The Hundred Group’s Philip Broadley

Pensions are prominent on the agenda, says the head of the U.K.'s informal club of top finance officers from the nation's largest companies.

There’s something to be said for keeping a low profile. For the past 30 years, The Hundred Group — an informal club of CFOs hailing primarily from the 100 largest listed companies in the U.K. — has been quietly making its mark on national business issues, eschewing the glare of the public limelight in favor of low-key tête-à-têtes with politicians and other policy makers. While there are no signs of radical changes in this approach under the watch of its new leader, Philip Broadley, expect to see its influence spread to broader, EU-wide issues. Here, Broadley, whose day job is being the group finance director of insurer Prudential, speaks about The Hundred Group’s current list of priorities, which includes raising its profile in Brussels and beyond.

Your two-year stint as head of The Hundred Group began last November. What’s on your agenda?

You’ll find two of the issues were on my predecessor’s agenda two years ago — accounting and tax. The accounting has moved on a bit, but tax is always with us. What has come on to the agenda is pensions. What has come off is governance. Within that period, the U.K. governance frameworks have been settled, and now we’re living with those.

As for pensions, managing defined benefits pension schemes is clearly a Europe-wide issue, but here in the U.K., we’re also focusing on the fact that since a year ago, we’ve had a new national pensions regulator in place, which will expect to be a party to corporate negotiations in some cases. This is quite groundbreaking. Under this approach, an acquiring company may now not only need competition clearances from regulators, but also have to discuss with the pensions regulator what its plans will be to deal with the solvency of the pension scheme of the business it wants to acquire.

Is this a good development?

It’s an understandable development. It recognizes the pension scheme as a creditor. That’s a big difference from transactions in the past, when an acquiring company would have been thinking about its shareholders and its debt holders. And while those groups might have had a say in the transaction, the pension scheme did not necessarily.

But there’s still a learning process. For example, we need to define under which circumstances the regulator expects to be involved, and the timing of that involvement. The Hundred Group has already started a dialogue with the regulator, and we’re meeting again in July.

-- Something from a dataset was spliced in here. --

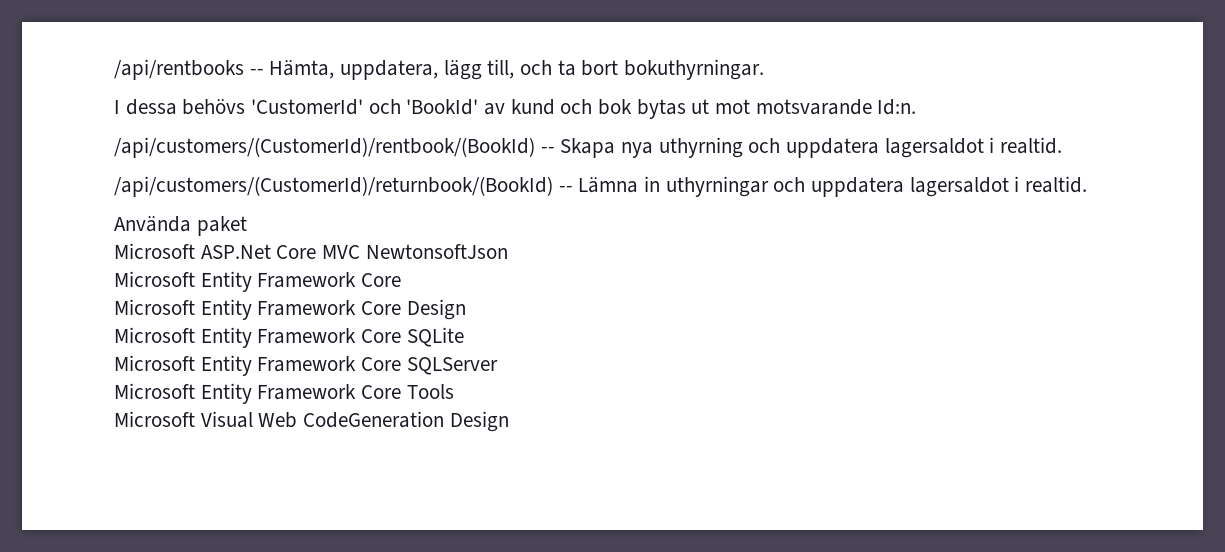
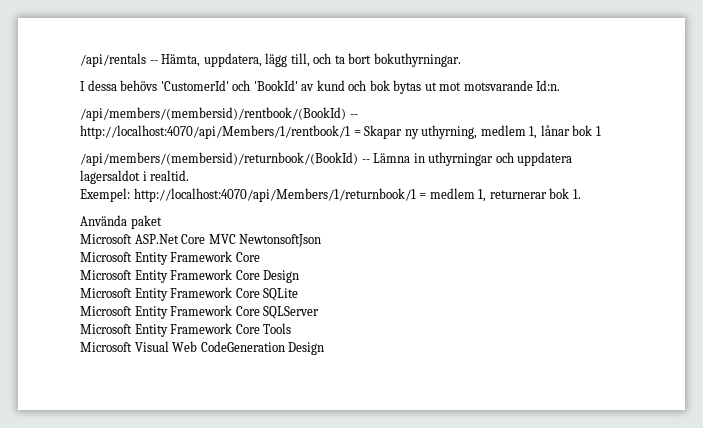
[114,59,244,80] /api/rentbooks -> [80,53,146,67] /api/rentals
[114,137,1063,158] [114,176,553,197] /api/customers/(CustomerId)/rentbook/(BookId) -- Skapa nya uthyrning och uppdatera lagersaldot i realtid. // /api/customers/(CustomerId)/returnbook/(BookId) -> [80,107,358,121] [80,125,601,139] [80,152,358,166] /api/members/(membersid)/rentbook/(BookId) -- http://localhost:4070/api/Members/1/rentbook/1 = Skapar ny uthyrning, medlem 1, lånar bok 1 // /api/members/(membersid)/returnbook/(BookId)
(1088, 184) none -> [80,188,581,202] // Exempel: http://localhost:4070/api/Members/1/returnbook/1 = medlem 1, returnerar bok 1.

They recognize that much of the risk for their agenda is concentrated in the larger schemes, in terms of members. Being from companies running those schemes, The Hundred Group is a natural constituency to meet with.

As you mentioned, tax continues to be on The Hundred Group agenda. In April, a survey conducted by PricewaterhouseCoopers showed that while your members paid a total of £9 billion (€13 billion) in corporate tax for 2004/05, the total business tax contribution was an estimated £18 billion. Did this finding surprise you?

Was I surprised by the absolute level of tax paid? Not particularly. But I was not aware that the total tax contribution paid by large U.K. companies was twice the corporation tax.